16.4 Electron Microscope

16.4 Electron Microscope

  • Experiments in 1925 showed that the electrons passing through the crystals form wavelike patterns with a configuration corresponding to the wavelength given.
  • The size of the smallest object observable by a microscope is about half the wavelength of the illuminating radiation.
  • The resolution of light microscopes is limited to 200 nm.

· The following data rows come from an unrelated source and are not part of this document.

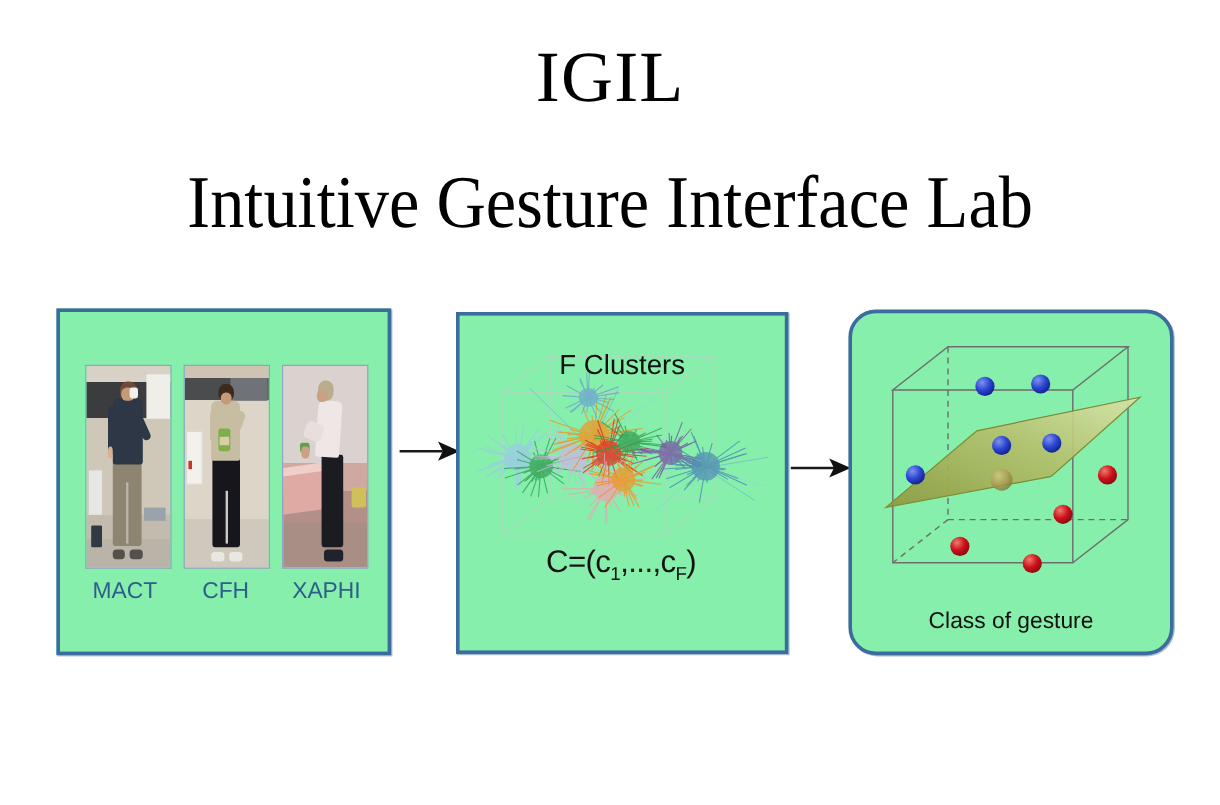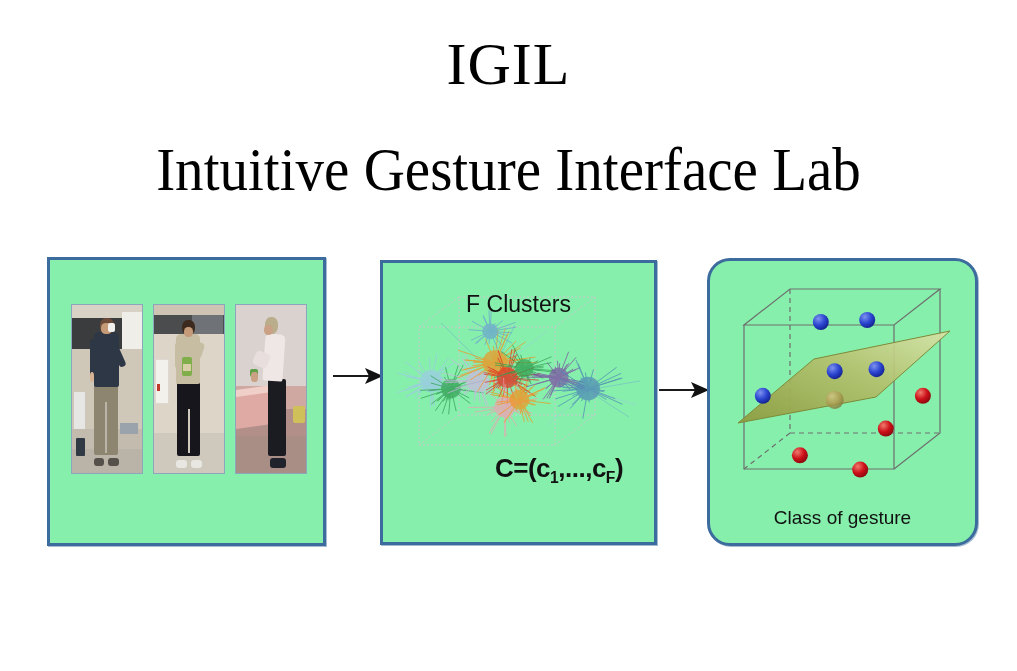--- a/index.html
+++ b/index.html
@@ -174,13 +174,12 @@
     position: absolute;
     left: 0; top: 190px;
     width: 100%;
-    padding-left: 112px;
+    padding-left: 72px;
     box-sizing: border-box;
     font-size: 26px;
     color: #111111;
     letter-spacing: -0.5px;
     z-index: 4;
-    font-weight: bold;
   }
   #cluster-formula sub { font-size: 0.6em; }
   #cluster-caption {

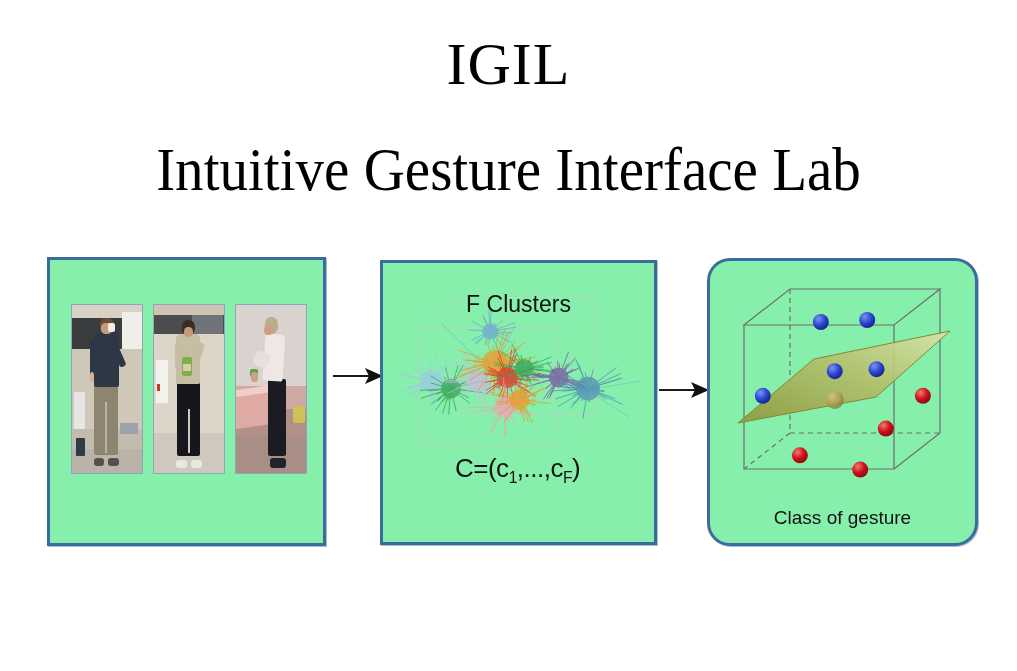--- a/index.html
+++ b/index.html
@@ -273,6 +273,11 @@
 
   </div>
 
+  <div id="photo-labels">
+    <span>MACT</span>
+    <span>CFH</span>
+    <span>XAPHI</span>
+  </div>
 
 </div>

  • Because of the wave properties of electrons, it is possible to build microscopes that are 1000 times smaller than this value.
  • It is easy to accelerate electrons in an evacuated chamber to high speeds so that their wavelength is less than 10 m. The direction of motion of electrons can be changed by electric and magnetic fields.
    • The fields can act as a lens for the electrons.
  • The development of electron microscopes that can observe objects 1000 times smaller than are visible with light microscopes is a result of the short wavelength of electrons and the possibility of focusing them.
    • The electron and light microscope have the same basic configuration of two lens which produce two-stage magnification.
    • The electrons are accelerated and collimated into a beam.
    • The electrons are diffracted in the same way light is diffracted in an optical microscope when the beam passes through the thin sample.
  • There is a region of the myelin sheath surrounding the axon.
  • The electrons are focused by the objective lens.
  • The final image is projected onto film or a fluorescent screen with the help of the projector lens.
    • The theoretical optimum resolution implied by short wavelength electrons has not yet been realized.
    • The best resolution of electron microscopes is about 10 m.
  • The microscope needs to be in an evacuated chamber because electrons are scattered by air.
    • The samples must be dry and thin.
    • The samples need to be prepared for an electron microscope.
    • They have to be dry, thin, and coated.
  • The discovery of X-rays was made in 1895 by Conrad Roentgen.
    • He found that when high-energy electrons hit a material such as glass, they emit radiation that enters objects which are opaque to light.
  • The radiation X-rays were called by him.
    • It was shown that X-rays come from excited atoms.
  • X-rays can expose film and produce images of objects in containers.
  • A film shows the shadow cast by an object.
  • Two French physicians obtained X-rays of bones in a hand within three weeks of Roentgen's announcement.
    • X-rays have become one of the most important diagnostic tools.
  • It is possible to see internal body organs that are transparent to X-rays.
    • A fluid opaque to X-rays is injected into the organ.
    • By contrast, the walls of the organ show up clearly.
  • Valuable information about the structure of biologically important molecules has been provided by X-rays.
    • The wavelength of X-rays is about the same as the distance between atoms in a molecule or crystal.
    • If a beam of X-rays passes through a crystal, it will produce a pattern of light that contains information about the structure and composition of the crystal.
    • Spotting of varying brightness can be seen in the regions of high and low X-ray intensity.
  • There is a way to detect the X-rays by a crystal.
  • Diffraction studies can be done with molecules that can be formed into a periodic array.
    • The proper conditions can allow for the crystallization of many biological molecules.
    • The molecule in the crystal isn't a unique, unambiguous picture of it's shape.
    • The pattern is a representation of the collective effect of the arrayed molecules on the X-rays.
    • The structure of the molecule must be deduced from the indirect evidence.
  • The X-ray diffraction pattern is easy to interpret if the crystal has a simple structure.
    • Complicated crystals, such as those made from organic molecule, produce very complex patterns.
    • It is possible to get some information about the structure of the molecule forming the crystal.
    • Diffraction patterns must be formed from thousands of different angles to resolve the threedimensional features of the molecule.
    • The patterns are analyzed with the help of a computer.
    • Critical information for the determination of the structure of penicillin and many other biologically important molecules was provided by these types of studies.
  • The X-ray picture doesn't give depth information.
    • As the X-ray beam passes through the object, the image shows the total attenuation.
    • A conventional X-ray of the lung may show the existence of a tumor, but it won't show how deep the lung is.
  • X-ray computerized tomography (CT Scan) was developed in the 1960s.
    • A thin beam of X-rays passes through the plane we want to see and is detected by an opposing detector.
    • The process is repeated around the object after the angle is changed by a small amount.
  • While at each position, the detected signal carries integrated information about the full path, two paths that intersect contain common information about the one point of intersection.
    • Information about the X-ray transmission properties of each point within the plane of the object is contained in the multiple images obtained by translation and rotation.
    • A point by point image is constructed of the thin slice scanned within the body after these signals are stored.
  • The slices obtained in this way are typically about 2mm thick.
    • In the newer versions of the instrument, a fan rather than a beam of X-rays scans the object, and an array of multiple detectors is used to record the signal.
    • This method of data acquisition yields an image in a few seconds.